It is the scariest roller-coaster ride in recent automotive history.

It began in the early 1980s with a steady rise in sales and euphoric predictions. Thanks to ultra sleek styling that pioneered the idea of having glass flush with the car's exterior surfaces, Audi appeared well on its way to becoming a worthy rival to BMW and Mercedes at the top of the luxury car food chain in the U.S.

Then disaster struck. A woman crushed her young son against the back wall of her garage with an Audi 5000, the brand's flagship. She claimed the car accelerator stuck, and she was unable to stop the car with the brakes. Soon there were dozens of similar claims of Audis running amok, many with tragic results.

After carefully studying the wrecks, Volkswagen AG, Audi's parent, determined the claims were impossible to prove and insisted drivers were simply stepping on the gas instead of the brake.

Most car experts and magazines such as Car and Driver supported Audi's position, knowing full well that working brakes can always overpower engine torque, even at full throttle. But most major media outlets chose to ignore such basic facts and instead gave front-page treatment to ridiculous theories about sunspots causing the cars to run wild.

Even though Audi was ultimately exonerated, the negative media coverage proved devastating. Sales were so bad in the late 1980s and early 1990s that VW considered pulling the plug in the U.S.

But while VW and Audi officials publicly blamed irresponsible reporting by the media, some admitted privately the auto maker's terrible quality problems made it vulnerable to such accusations.

Early '80s Audis were prone to a litany of catastrophic failures, from faulty transmissions and electronics to disintegrating constant velocity joints. Then there were the bad head gaskets, shorted out windshield wiper motors and leaking brake master cylinders. The list goes on and on, and those were just the problems with my wife's car. She came home so often in a tow truck I thought she was having an affair with the driver.

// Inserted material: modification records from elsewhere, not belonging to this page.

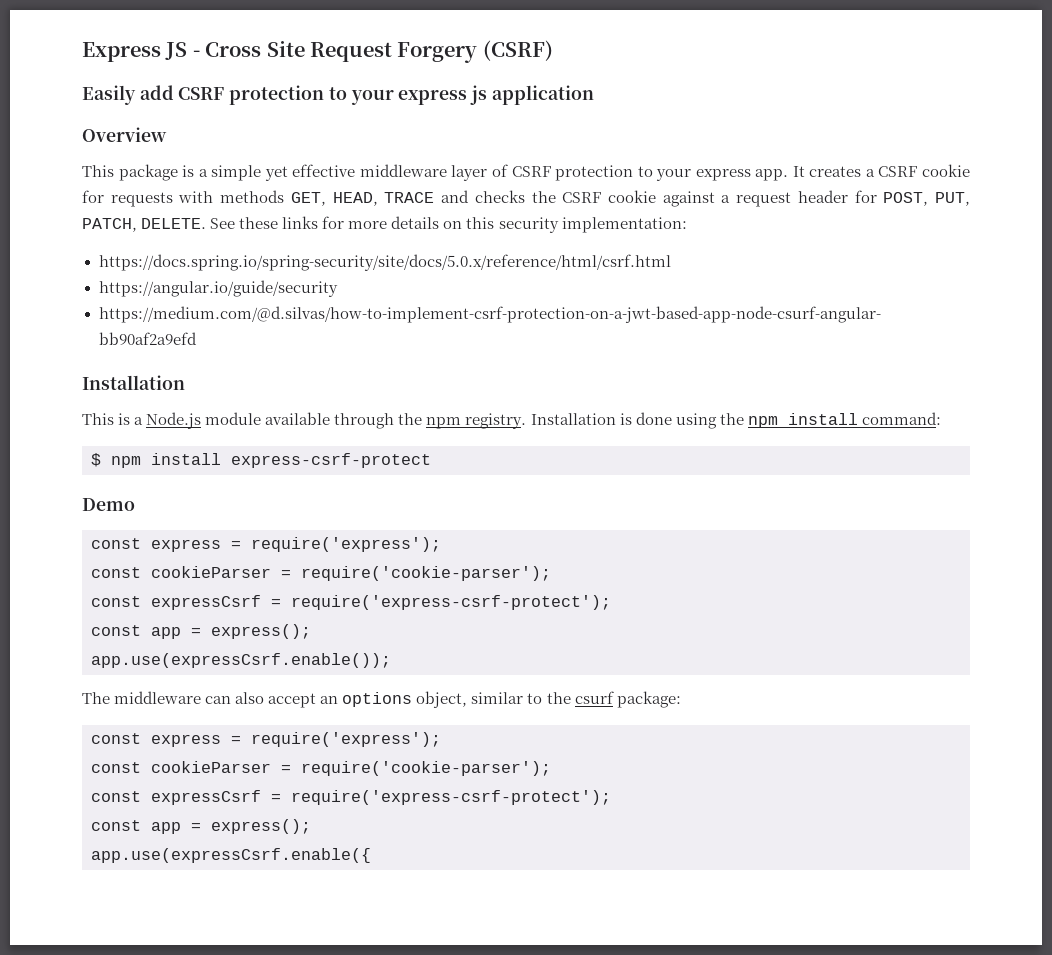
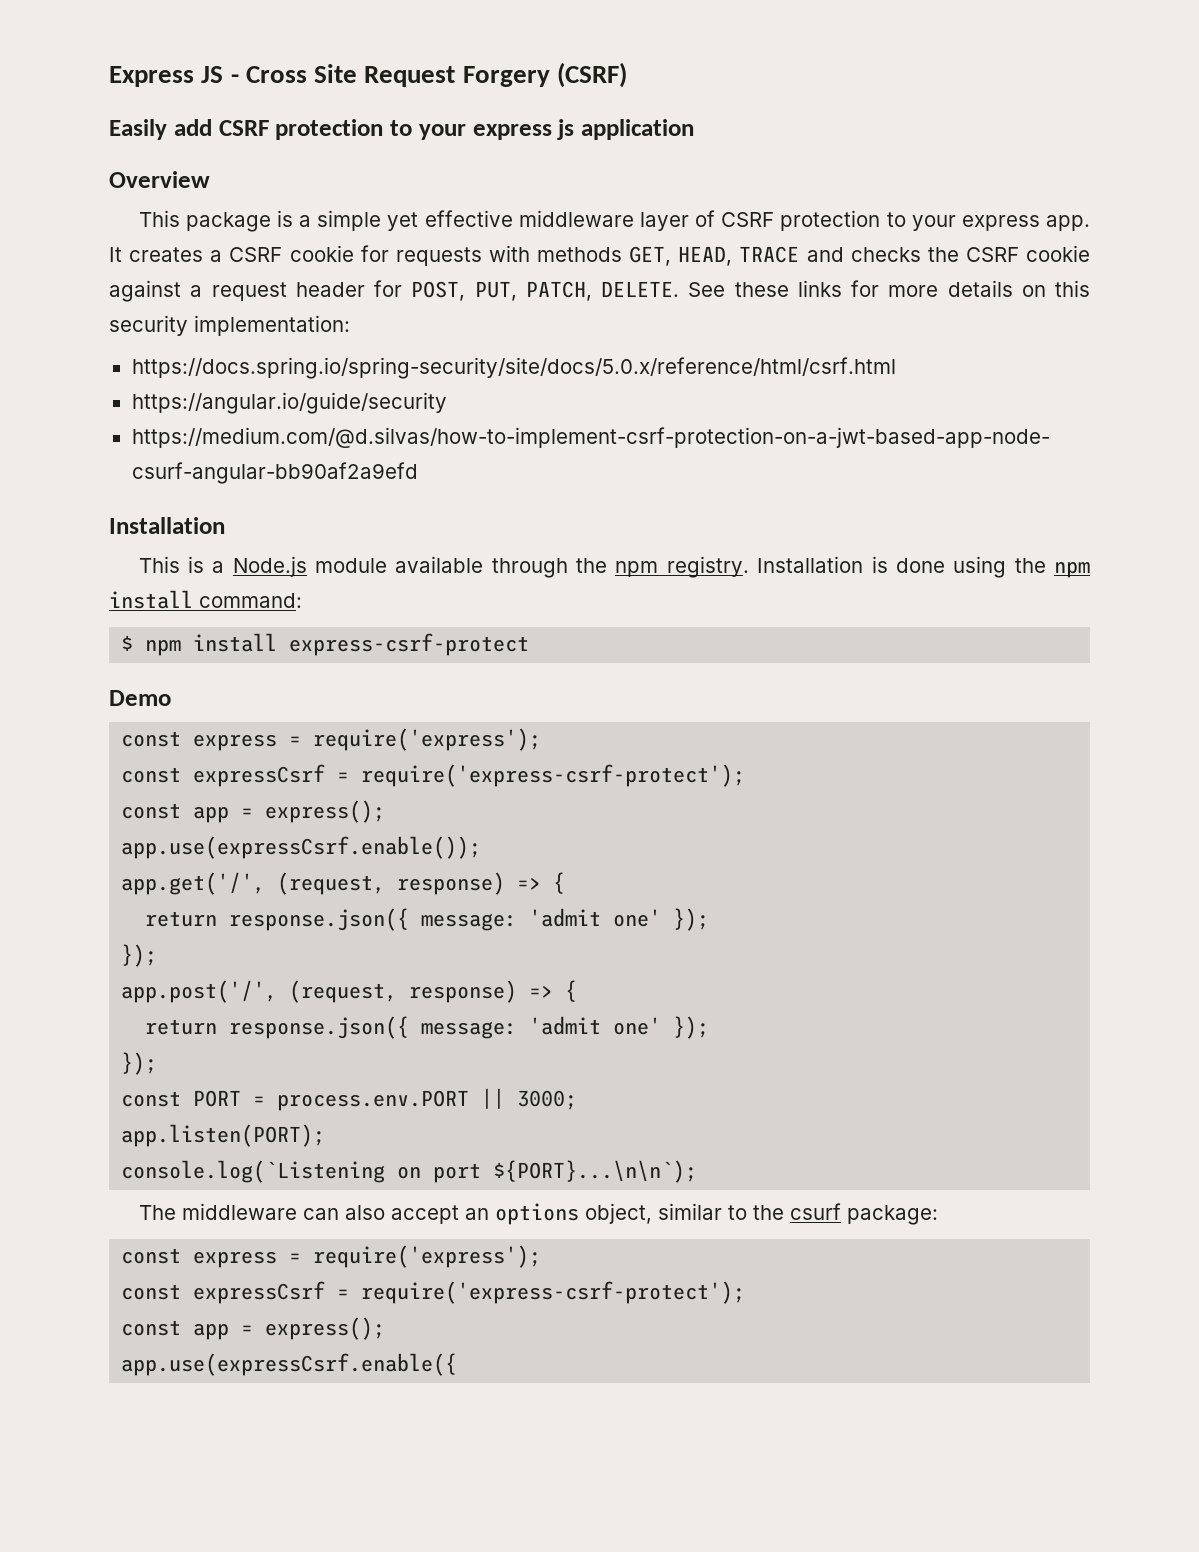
  Demo
  const express = require('express');
- const cookieParser = require('cookie-parser');
+ app.get('/', (request, response) => {
+ return response.json({ message: 'admit one' });
+ });
+ app.post('/', (request, response) => {
+ return response.json({ message: 'admit one' });
+ });
+ const PORT = process.env.PORT || 3000;
+ app.listen(PORT);
+ console.log(`Listening on port ${PORT}...\n\n`);
  The middleware can also accept an options object, similar to the csurf package:
  const express = require('express');
- const cookieParser = require('cookie-parser');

So let's review Audi's challenges circa 1989:

  • Its products are declared free of any design defects, but the majority of the car-buying public still thinks Audis are possessed by the devil. “Audi 5000” has become a slang term for doing something unexpectedly fast.
  • Most current owners hate their cars, if not for repeatedly being stranded by shoddy quality, then because the “sudden acceleration” crisis has made their cars almost worthless.
  • Any new buyers willing to take a chance on the brand are frightened away by rumors the franchise will be pulled from the U.S.

In comparison, the worst sin GM and Ford currently are guilty of is boring their customers.

Now, once again, Audi looks poised to challenge Mercedes and BMW as an equal. It made its long climb back not with dramatic exterior styling, but by fixing its quality problems, capitalizing on the growing demand for all-wheel drive and offering customers some of the best engines and interiors in the business.

If a brand as severely wounded as Audi can make a full recovery based on solid engineering, great engines and benchmark interiors, then it should not take GM and Ford more than a few years to get their houses in order.